The GC cell lines AGS, MKN45, MGC-803, and SGC-7901, together with the normal gastric epithelial cell line GES-1, were purchased from Typical Culture Collection Committee Cell Bank of Chinese Academy of Sciences (Shanghai, China). The cells were cultured in Roswell Park Memorial Institute (RPMI) 1640 medium (Invitrogen; Thermo Fisher Scientific, Inc., Waltham, MA, USA) supplemented with 10% fetal bovine serum (FBS), 100 U/mL penicillin, and 100 mg/mL streptomycin. All cells were then incubated in a humidified 5% CO2 atmosphere at 37°C, and the medium was replaced every 3 days. After achieving 60–70% confluence, the cells were transferred to a 6-well plate, and small interfering RNA (siRNA) was used to suppress the expression of the target gene. The HOXD9 target sequence was GGACTCGCTTATAGGCCAT. Scrambled siRNA with no known gene sequence was used as the negative control. Lipofectamine 3000 (Invitrogen) was used for siRNA transfection according to the manufacturer’s protocol.

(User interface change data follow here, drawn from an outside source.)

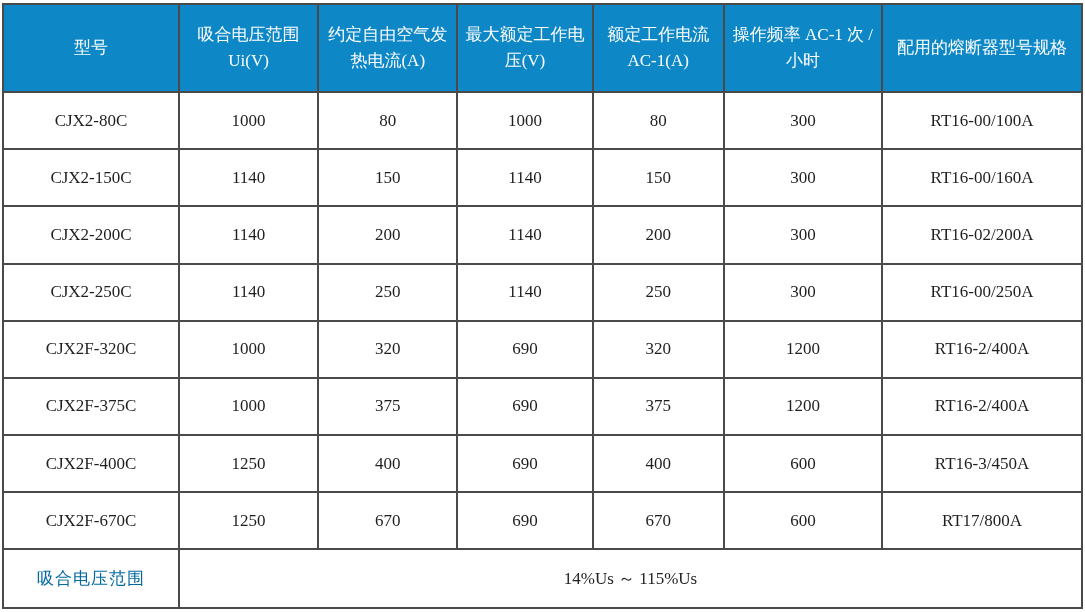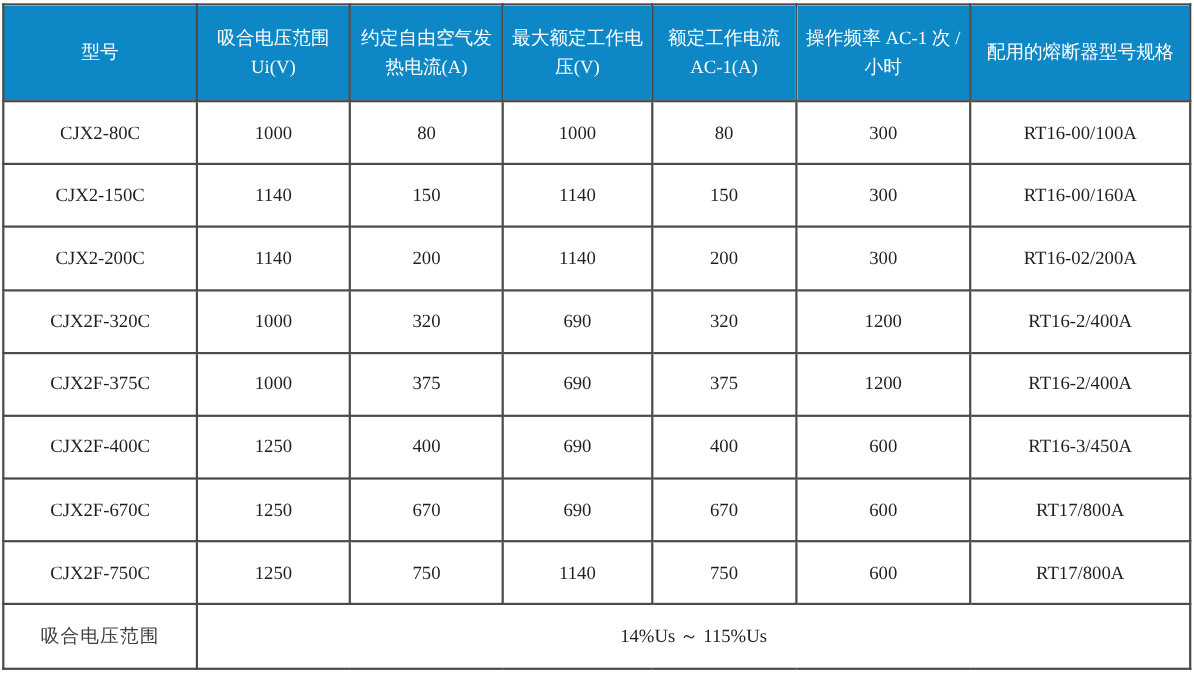--- a/index.html
+++ b/index.html
@@ -42,21 +42,21 @@
     background: #ffffff;
     color: #1f1f1f;
     font-size: 17px;
     height: 43px;
   }
   table.spec-table tr.footer-row td {
     height: 44px;
     font-size: 17px;
   }
   table.spec-table td.footer-label {
-    color: #404040;
+    color: #0369a1;
     letter-spacing: 1px;
   }
 </style>
 </head>
 <body>
 
 <div class="page">
   <table class="spec-table">
     <colgroup>
       <col style="width:16.31%">
@@ -100,20 +100,29 @@
       <tr>
         <td>CJX2-200C</td>
         <td>1140</td>
         <td>200</td>
         <td>1140</td>
         <td>200</td>
         <td>300</td>
         <td>RT16-02/200A</td>
       </tr>
       <tr>
+        <td>CJX2-250C</td>
+        <td>1140</td>
+        <td>250</td>
+        <td>1140</td>
+        <td>250</td>
+        <td>300</td>
+        <td>RT16-00/250A</td>
+      </tr>
+      <tr>
         <td>CJX2F-320C</td>
         <td>1000</td>
         <td>320</td>
         <td>690</td>
         <td>320</td>
         <td>1200</td>
         <td>RT16-2/400A</td>
       </tr>
       <tr>
         <td>CJX2F-375C</td>
@@ -135,28 +144,19 @@
       </tr>
       <tr>
         <td>CJX2F-670C</td>
         <td>1250</td>
         <td>670</td>
         <td>690</td>
         <td>670</td>
         <td>600</td>
         <td>RT17/800A</td>
       </tr>
-      <tr>
-        <td>CJX2F-750C</td>
-        <td>1250</td>
-        <td>750</td>
-        <td>1140</td>
-        <td>750</td>
-        <td>600</td>
-        <td>RT17/800A</td>
-      </tr>
       <tr class="footer-row">
         <td class="footer-label">吸合电压范围</td>
         <td colspan="6">14%Us ～ 115%Us</td>
       </tr>
     </tbody>
   </table>
 </div>
 
 </body></html>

The tissue specimens were fixed, embedded in paraffin, and sectioned into 5 μm-thick sections. After de-waxing the sections, antigen retrieval was performed using citrate solution. Endogenous peroxidase was blocked using 5% normal goat serum. Subsequently, anti-HOXD9 antibody (1:100 dilution; Cambridge, MA, USA) was added as the primary antibody and incubated at 4°C overnight. The sections were then washed with phosphate-buffered saline and incubated with secondary antibody (goat anti-rabbit IgG, 1:500 dilution; Thermo Fisher Scientific, Inc.) for 30 min at room temperature. Finally, diaminobenzidine (DAB) staining and hematoxylin counter-staining were performed.
The slides were inspected by microscopy and interpreted by two independent pathologists. The staining scores, based on the number of positive tumor cells, were as follows: 0 point: <5%; 1 point: 5–24%; 2 points: 25–49%; and 3 points: 50–100%. The staining intensity scores were as follows: blank (0), weak (1), moderate (2) and strong (3). The semi-quantitative classification score of the HOXD9 protein expression level was determined according to the percentage of positively stained tumor cells and the staining intensity, with <4 indicating low expression and ≥4 indicating high expression.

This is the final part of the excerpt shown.